The mole is a girl, but it’s the boys they’re all looking to now.
“Don’t listen to them,” Zay murmurs.
“I’m not,” I lie.
His eyes flick to me. There’s a knowing there that makes me want to look away. I don’t.
“You know people talk when they’re scared,” he says. “They’ll say anything to convince themselves they’re still safe. That some other version of leadership would have magically prevented all this.”
His tone is light, but underneath it is something harder. Something that sounds like anger on my behalf.
“Doesn’t change the fact that they’re thinking it,” I say.
He tears his toast in half. “No. But knowing the way they think is better than being blind to it.”
I push my mug away, appetite gone. “Knowing doesn’t mean I can fix it.”
“Not overnight.” He leans back in his chair, watching the room with the lazy, hooded gaze that makes people underestimate him. “You’re doing the right thing. You’re looking at everyone. You’re making people nervous. That’s good. Nervous people slip up.”
Nervous people also shoot preemptively. But I keep that to myself.
Across the table, Jackie appears in the doorway with her baby balanced against one hip, dark curls escaping from a loose bun. She’s in leggings and an oversized T-shirt that says NO SLEEP CLUB, hair wild, eyes sharp. She looks like she could take on ten men while burping her daughter, and I’ve seen her do something close.
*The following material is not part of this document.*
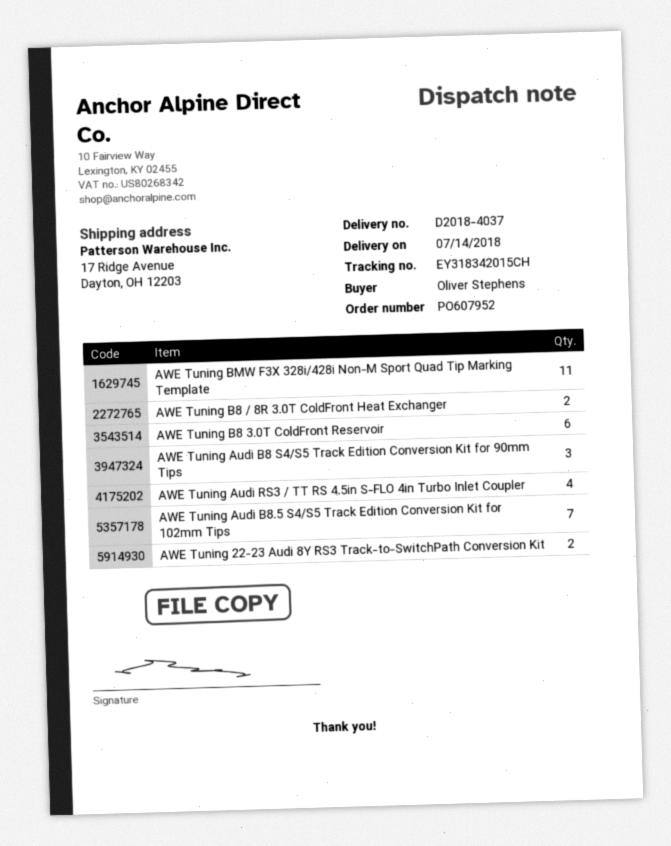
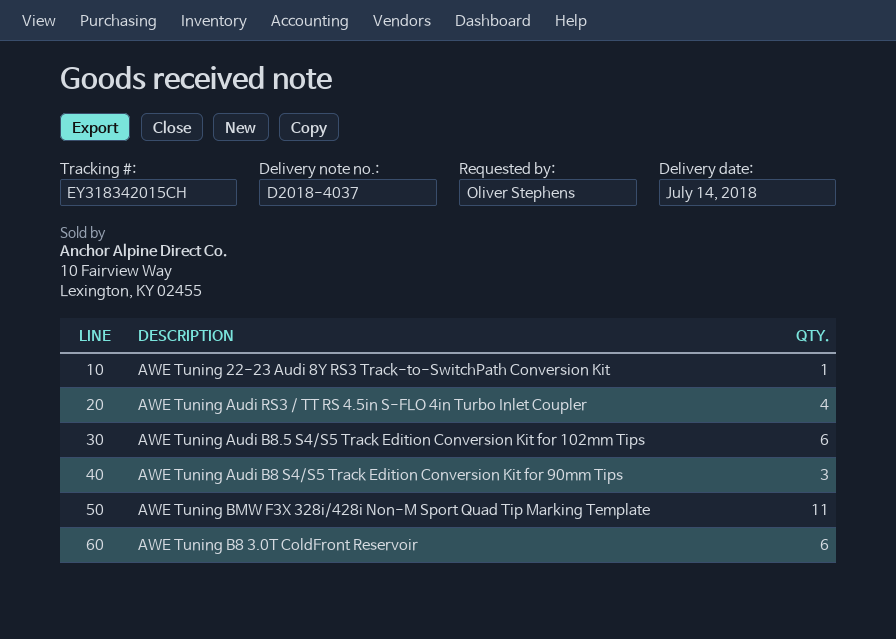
AWE Tuning B8 / 8R 3.0T ColdFront Heat Exchanger: 2 -> none
AWE Tuning Audi B8.5 S4/S5 Track Edition Conversion Kit for 102mm Tips: 7 -> 6
AWE Tuning 22-23 Audi 8Y RS3 Track-to-SwitchPath Conversion Kit: 2 -> 1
She surveys the room like a queen deciding who to punish today, then jerks her head toward the hall when she catches my eye.
“V,” she says. “Upstairs.”
Zay’s brows lift. “You in trouble?”
“Probably,” I say, standing.
He smirks. “You want backup?”
“Absolutely not.”
He taps the edge of my coffee mug with one finger as I go, like a silent promise that he’s still here. That he’s watching. That he’s not going anywhere.
I hope the mole isn’t listening.
Upstairs, the house feels like a different world. The noise from the kitchen fades into a low, distant murmur. The hallway is lined with doors cracked open, a few voices drifting out—someone talking on speaker, a TV playing a muted show, the clack of keys from someone’s laptop.
Jackie’s room is near the end of the hall. She’s already inside when I knock once and push the door open.
The space is warm and cluttered, clothes draped over a chair, a pile of clean laundry half folded on the dresser. A crib sits near the far wall, filled with soft blankets and a mobile that looks like it was assembled at three in the morning on no sleep. The bed is unmade, covers rumpled. It feels lived in, chaotic in a way that’s almost comforting.
Jackie is perched at the head of the bed, back against the headboard, legs stretched in front of her. Her shirt is pulled up on one side, her baby latched to her breast, small fingers splayed against her skin. Jackie doesn’t flinch when I enter. She doesn’t cover herself or rearrange anything. Breastfeeding, like everything else, is just another thing she does in a day full of harder tasks.
Talia is at the foot of the bed, cross-legged, hunched over, arms wrapped around her own knees like they’re all that’s holding her together. She stares at some fixed point on the carpet as if the pattern there is more interesting than the people in the room. Her hair falls forward, partially hiding her face.
“Sit,” Jackie says. It’s not a request.
I sink onto the floor near the dresser, leaning my back against it. From here, I can see the side of Talia’s face—the faint bruising under her eyes, the tightness in her mouth. She looks like she’shere, but not really. Like she left some part of herself outside and forgot where.
“You look like shit,” I say softly.
She huffs out a small, humorless sound. “Love you too.”
Jackie adjusts the baby, one hand cupping the tiny skull, the other pressing gently at the back to keep the latch secure. Her fingers move with a practiced confidence that makes something twist in my chest—a mix of admiration and a quiet, aching envy I don’t have time to examine.